En Europe, les recommandations en matière d'exposition à la poussière restent globalement cohérentes, la responsabilité de gérer et de réduire les risques incombant aux employeurs. Si certains pays ont mis en place des recherches et réglementations supplémentaires, l'approche générale reste similaire, avec pour objectif commun de protéger les travailleurs d'une exposition nocive à la poussière.
Au Royaume-Uni, en vertu de la réglementation COSHH (Control of Substances Hazardous to Health), les employeurs doivent prendre des mesures pour protéger les travailleurs contre la poussière de chantier dangereuse et d'autres substances nocives.

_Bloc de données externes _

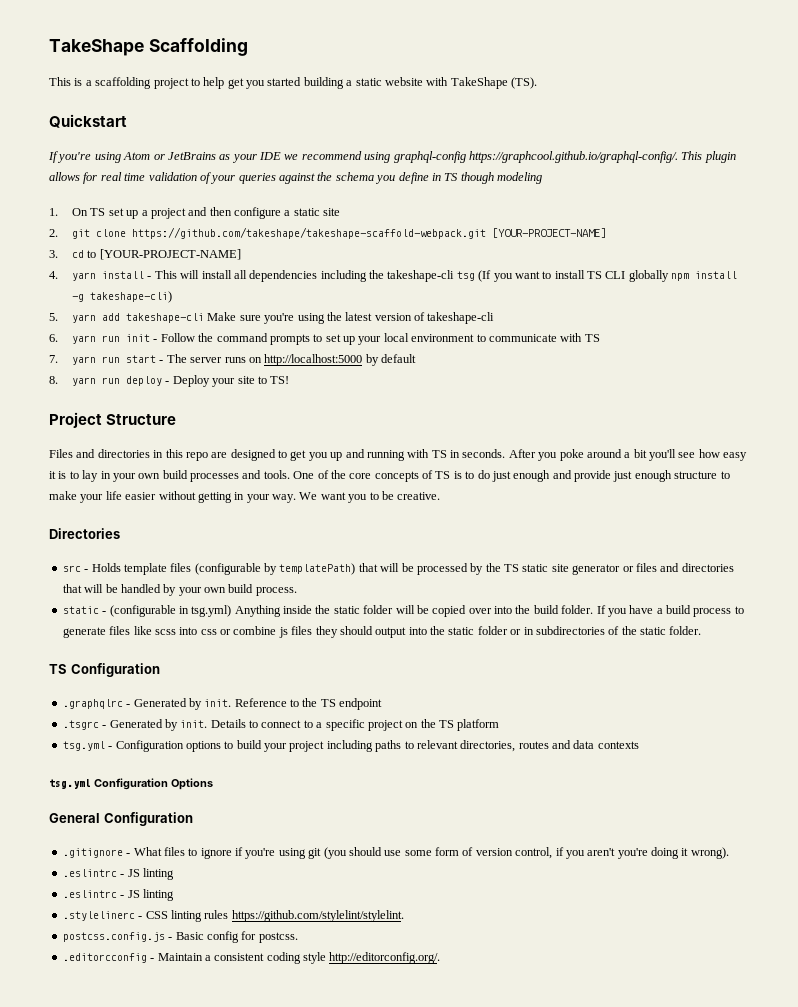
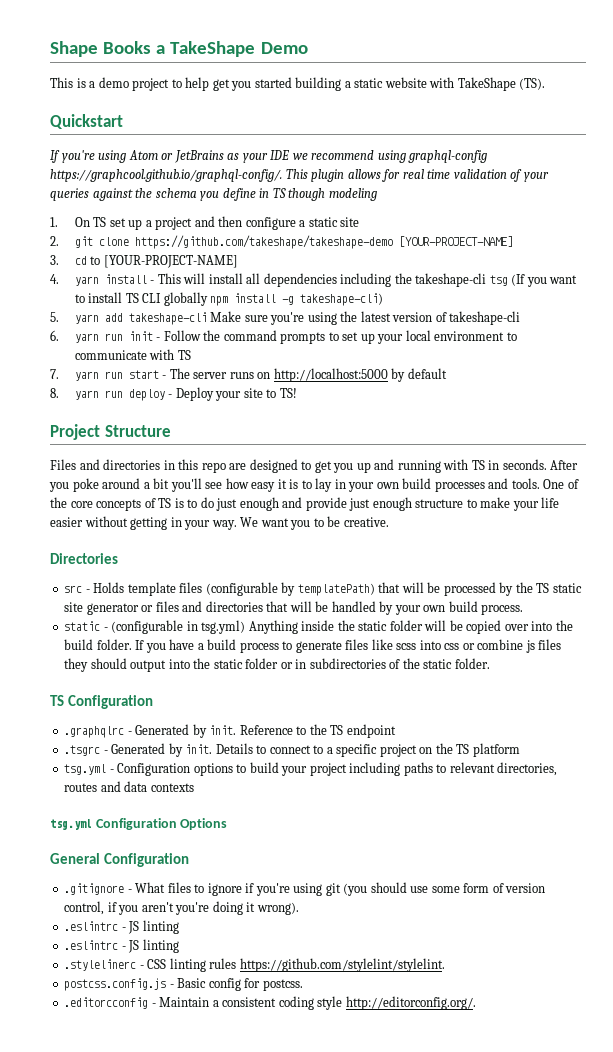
[49,38,248,56] TakeShape Scaffolding -> [50,41,308,57] Shape Books a TakeShape Demo
[95,77,152,89] scaffolding -> [98,77,129,88] demo
[132,227,487,239] https://github.com/takeshape/takeshape-scaffold-webpack.git -> [134,235,393,249] https://github.com/takeshape/takeshape-demo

Cela implique de suivre une démarche « Évaluer, Contrôler et Réviser », qui consiste à identifier les risques liés à la poussière, à éliminer ou limiter sa production lorsque cela est possible, et à réévaluer régulièrement l'efficacité des mesures mises en place, notamment via une bonne aspiration des poussières.
Les concepteurs ont, eux aussi, une responsabilité à assumer. En vertu de la réglementation britannique CDM (Construction Design and Management) 2015, ils doivent, dans la mesure du possible, envisager dès les phases de planification et de conception d'un projet des solutions pour éliminer ou limiter les risques prévisibles liés aux activités génératrices de poussière.
L'Allemagne a mis en place plusieurs initiatives visant à réduire la poussière générée par le fonctionnement des machines et appareils. En France, l'Institut national de recherche et de sécurité (INRS) a exploré des méthodes de test alternatives pour mesurer les émissions de poussière des outils électroportatifs. L'approche proposée visait à permettre de classer les outils selon leurs émissions de poussière pour des tâches comparables, aidant ainsi utilisateurs et employeurs à faire des choix plus éclairés lors de la sélection de leur équipement.